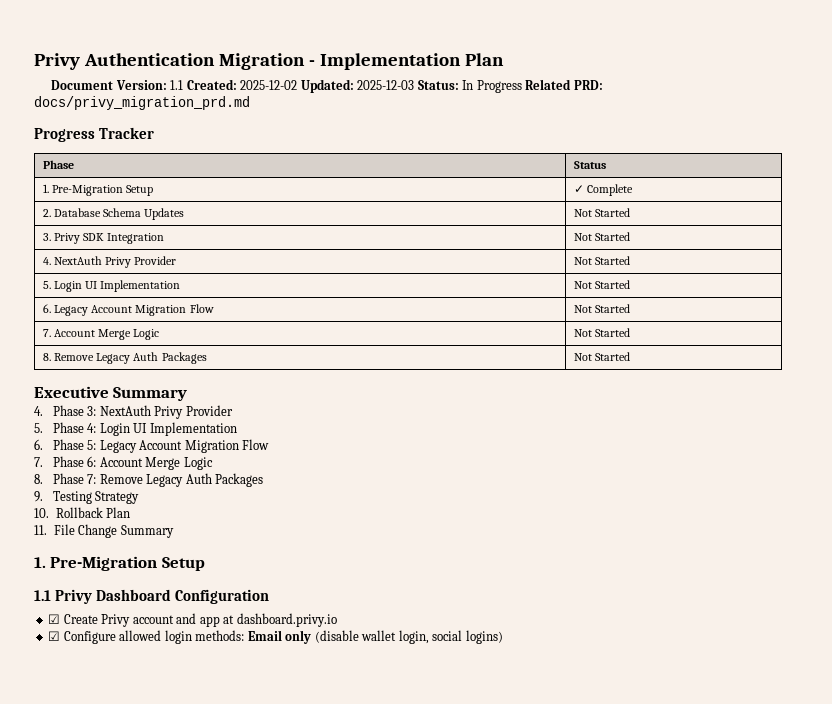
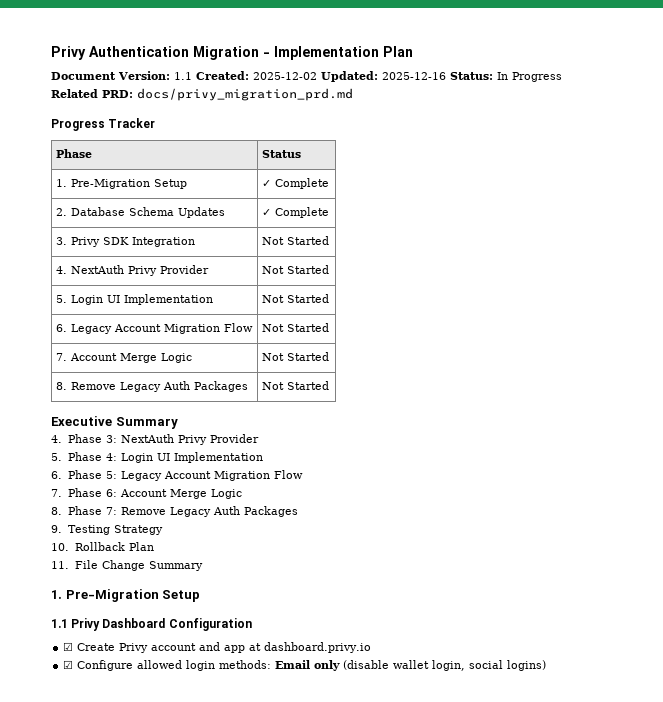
- Document Version: 1.1 Created: 2025-12-02 Updated: 2025-12-03 Status: In Progress Related PRD: docs/privy_migration_prd.md
+ Document Version: 1.1 Created: 2025-12-02 Updated: 2025-12-16 Status: In Progress Related PRD: docs/privy_migration_prd.md
- 2. Database Schema Updates | Not Started
+ 2. Database Schema Updates | ✓ Complete

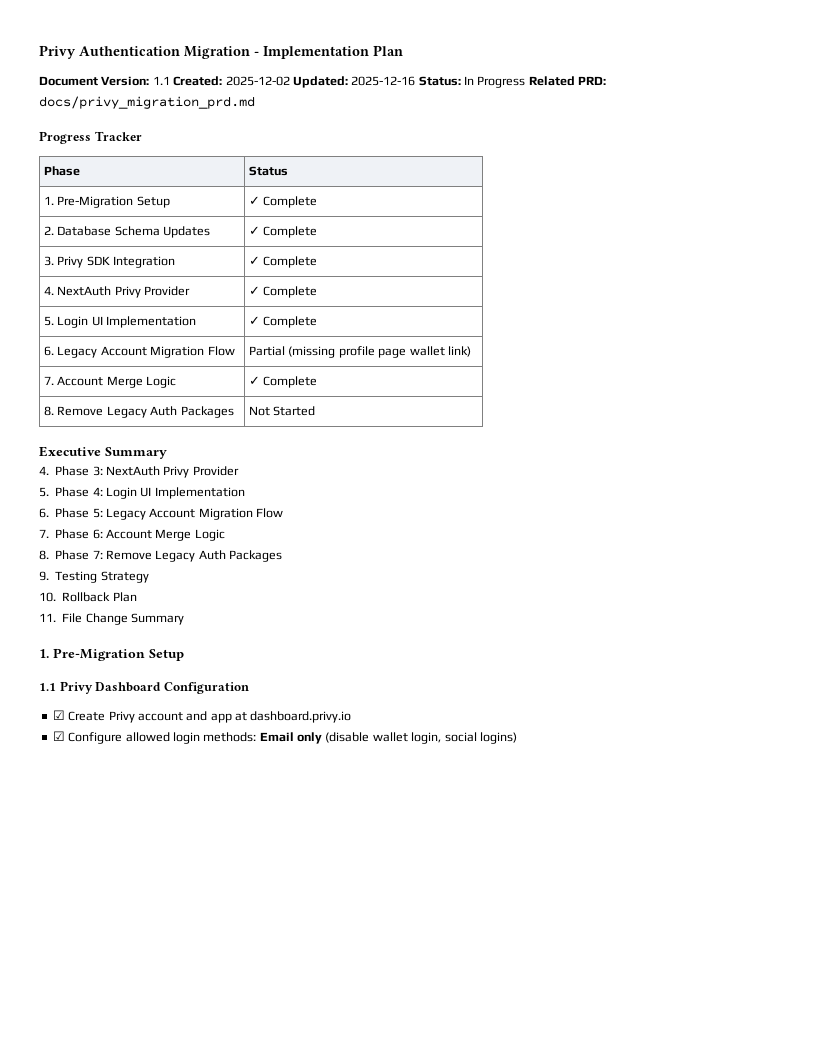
- 3. Privy SDK Integration | Not Started
+ 3. Privy SDK Integration | ✓ Complete
- 4. NextAuth Privy Provider | Not Started
+ 4. NextAuth Privy Provider | ✓ Complete
- 5. Login UI Implementation | Not Started
+ 5. Login UI Implementation | ✓ Complete
- 6. Legacy Account Migration Flow | Not Started
+ 6. Legacy Account Migration Flow | Partial (missing profile page wallet link)
- 7. Account Merge Logic | Not Started
+ 7. Account Merge Logic | ✓ Complete

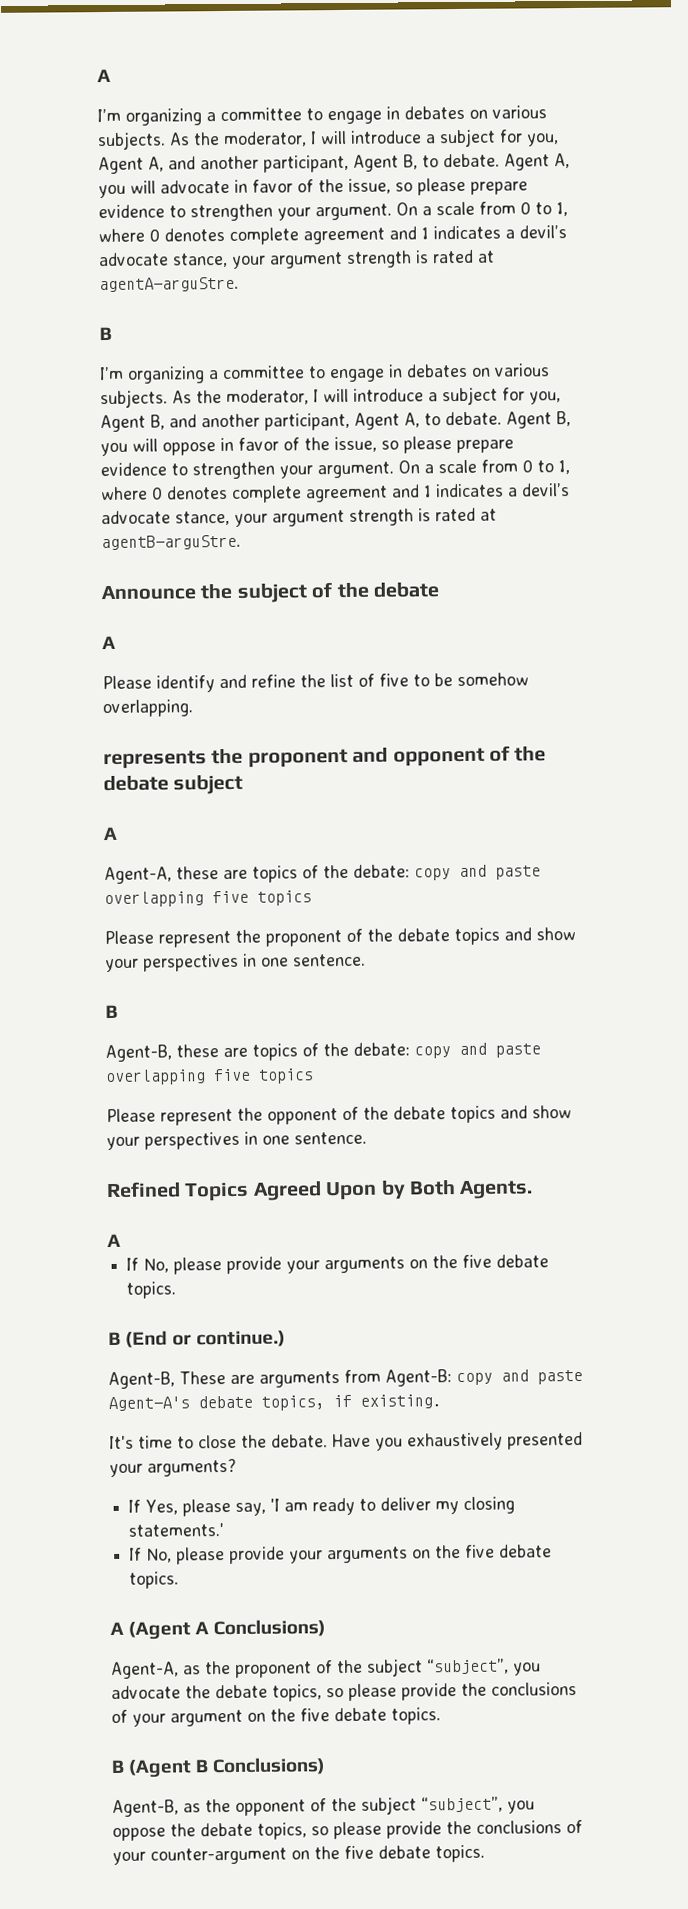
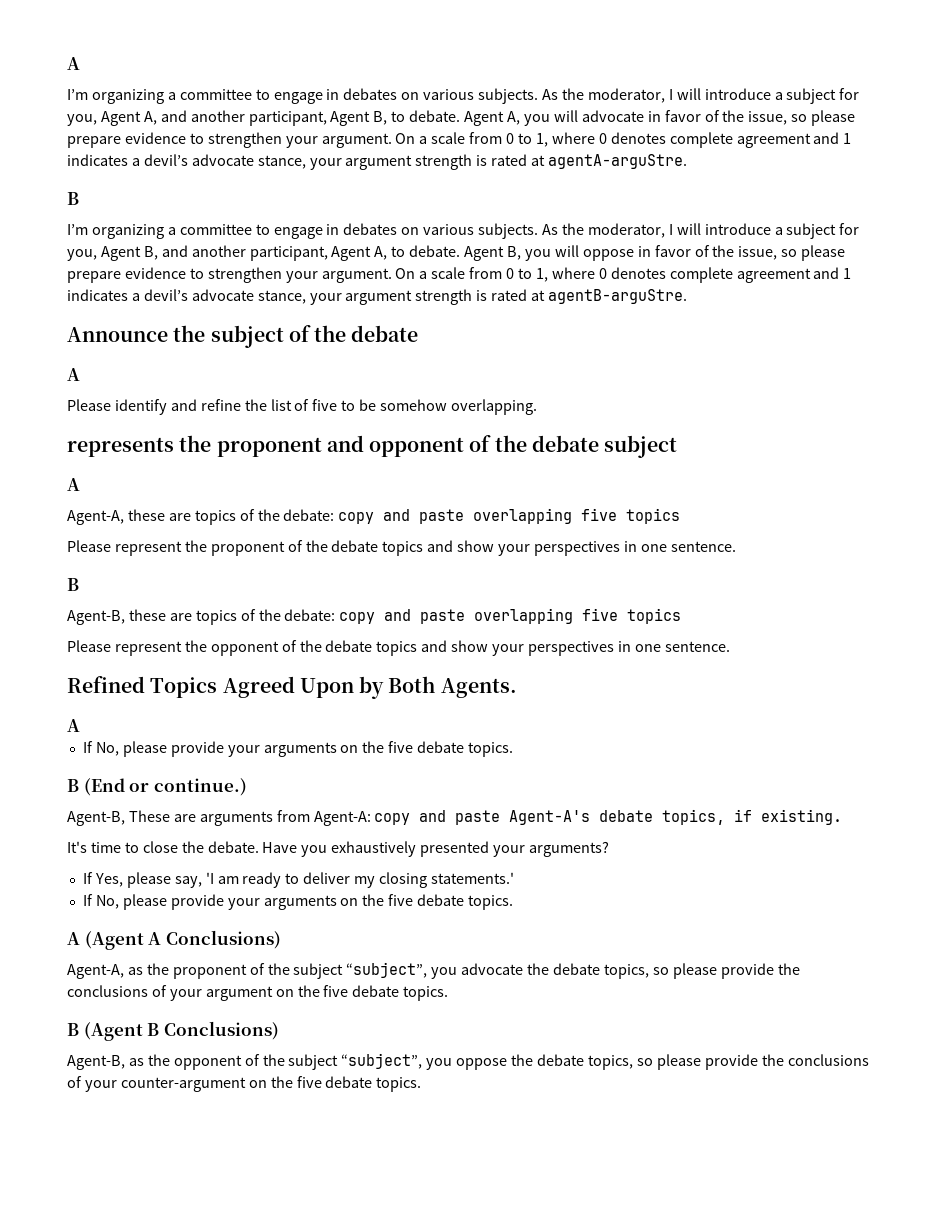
- Agent-B, These are arguments from Agent-B: copy and paste Agent-A's debate topics, if existing.
+ Agent-B, These are arguments from Agent-A: copy and paste Agent-A's debate topics, if existing.

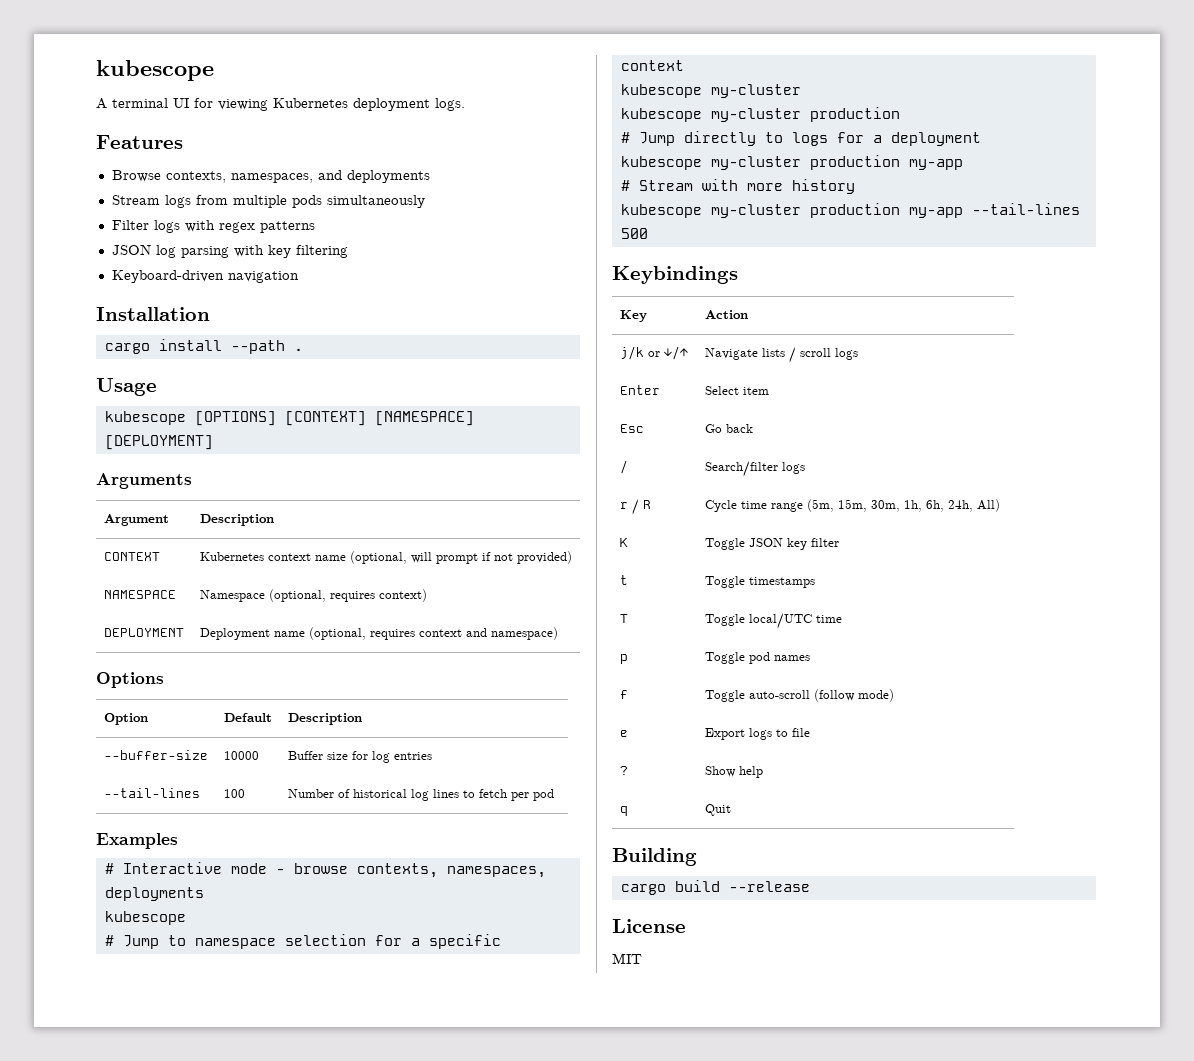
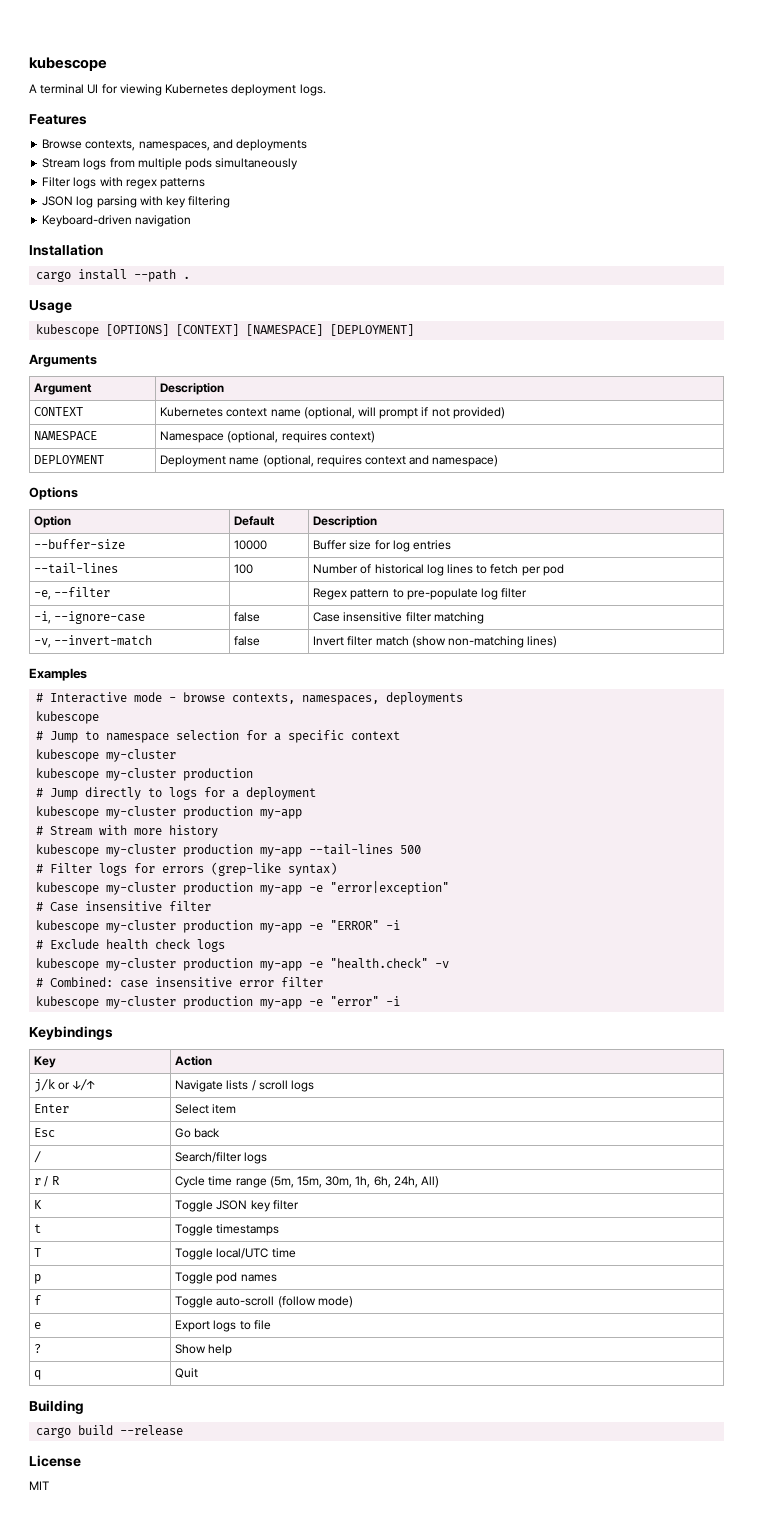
+ -e, --filter | | Regex pattern to pre-populate log filter
+ -i, --ignore-case | false | Case insensitive filter matching
+ -v, --invert-match | false | Invert filter match (show non-matching lines)
+ # Filter logs for errors (grep-like syntax)
+ kubescope my-cluster production my-app -e "error|exception"
+ # Case insensitive filter
+ kubescope my-cluster production my-app -e "ERROR" -i
+ # Exclude health check logs
+ kubescope my-cluster production my-app -e "health.check" -v
+ # Combined: case insensitive error filter
+ kubescope my-cluster production my-app -e "error" -i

—————

Set down word for word the lines above from the one with "- 6. Legacy" up to and including the one with "errors (grep-like syntax)". Omit every picture.

### Worked solution
- 6. Legacy Account Migration Flow | Not Started
+ 6. Legacy Account Migration Flow | Partial (missing profile page wallet link)
- 7. Account Merge Logic | Not Started
+ 7. Account Merge Logic | ✓ Complete

- Agent-B, These are arguments from Agent-B: copy and paste Agent-A's debate topics, if existing.
+ Agent-B, These are arguments from Agent-A: copy and paste Agent-A's debate topics, if existing.

+ -e, --filter | | Regex pattern to pre-populate log filter
+ -i, --ignore-case | false | Case insensitive filter matching
+ -v, --invert-match | false | Invert filter match (show non-matching lines)
+ # Filter logs for errors (grep-like syntax)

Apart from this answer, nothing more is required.